Just recently, I was talking to another friend, about this joey and how I did moonlight for him and how it didn't have an effect on her and how disappointed I was.... My friend laughed at me, and went on to tell me how the story was played out.... 'joey' wasn't the nude photos I had seen. Joey was a co-worker of his and was not from the otherside of the state. Joey was seeking revenge on my friend.... for my friend sleeped with joey's spouse a few years ago.... and Joey was in fact a DUDE! not only did joey play my friend for a complete fool, but my friend was stupid enough to return the favor for the nude photos with nude photos of himself (did you read that Joey was a co-worker?) 

I have to say that joey was brilliant. Anyone else would have used violance and he would have deserved it. Joey seeked a peacefull way to crush a person, and was very well played out. 

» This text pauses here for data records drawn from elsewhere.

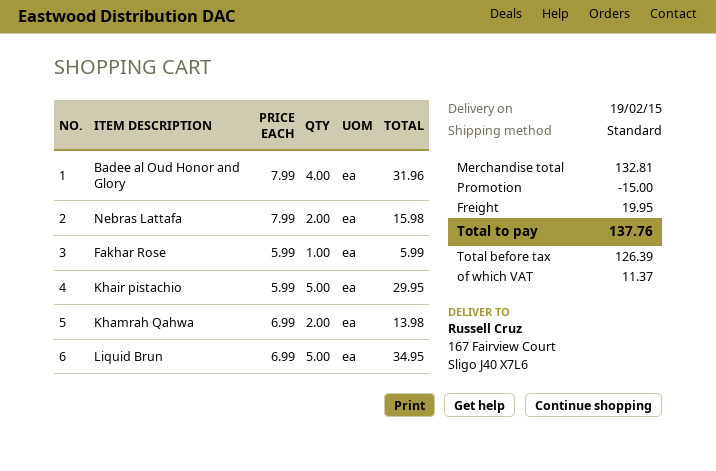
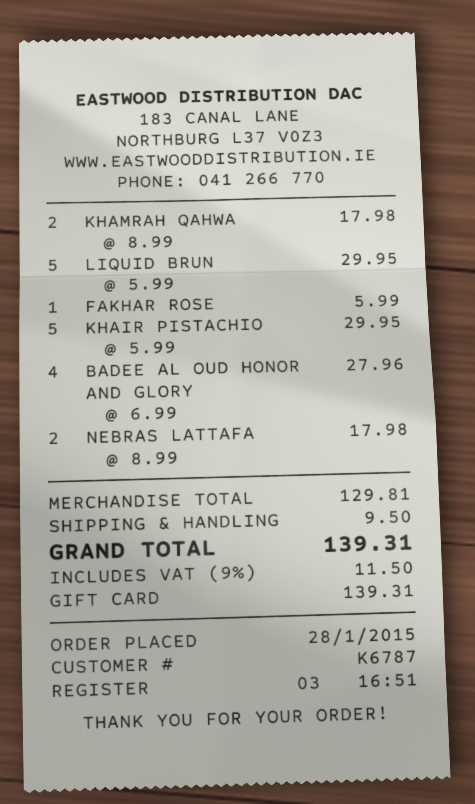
Badee al Oud Honor and Glory: 4 x 7.99 = 31.96 -> 4 x 6.99 = 27.96
Nebras Lattafa: 2 x 7.99 = 15.98 -> 2 x 8.99 = 17.98
Khamrah Qahwa: 2 x 6.99 = 13.98 -> 2 x 8.99 = 17.98
Liquid Brun: 5 x 6.99 = 34.95 -> 5 x 5.99 = 29.95
subtotal: 132.81 -> 129.81
discount: 15.00 -> none
shipping: 19.95 -> 9.50
tax: 11.37 -> 11.50
total: 137.76 -> 139.31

....well, I hope Joey enjoyed moonlight anyways. I bet he smiles everytime he hears it :wink:


----------



## pitchdrifter (Oct 8, 2004)

:lol:


----------



## Sid_Barnhoorn (Oct 8, 2004)

Welcome, Aaron!


----------



## Frederick Russ (Oct 9, 2004)

Welcome to V.I., Aaron!


----------



## ChrisAxia (Oct 9, 2004)

Welcome Aaron and thanks for the funny story!

Chris


----------



## TheoKrueger (Oct 10, 2004)

Welcome aboard man ! :D


----------



## Edgen (Oct 12, 2004)

welcome!

so... lets hear this "moonlight" piece? 

/j


----------



## Aaron Dirk (Oct 12, 2004)

Edgen said:


> welcome!
> 
> so... lets hear this "moonlight" piece?
> 
> /j




sure!

http://www.lastlibs.com/moonlight.mp3 (Joey's Moonlight)


thanks Alan


----------



## Frederick Russ (Oct 12, 2004)

Awesome Aaron! Nice rendition! 

But poor poor Joey!


----------



## Aaron Dirk (Oct 15, 2004)

Thanks Frederick! Glad you liked it. It's nice to be here.


nice LP too! 8) 




Aaron Dirk


----------



## Herman Witkam (Oct 16, 2004)

Welcome to V.I. !


----------



## Aaron Dirk (Dec 21, 2022)

It's been many many years - Hello VI Control!


----------



## pete_crum (Dec 21, 2022)

Aaron Dirk said:


> It's been many many years - Hello VI Control!


Time for a new story!


----------



## Aaron Dirk (Dec 21, 2022)

pete_crum said:


> Time for a new story!


Hard to believe this type of story is now common and has a name ~ Catfished


----------



## pete_crum (Dec 21, 2022)

Aaron Dirk said:


> Hard to believe this type of story is now common and has a name ~ Catfished


Slightly better for your friend than had it been a Crying Game situation


----------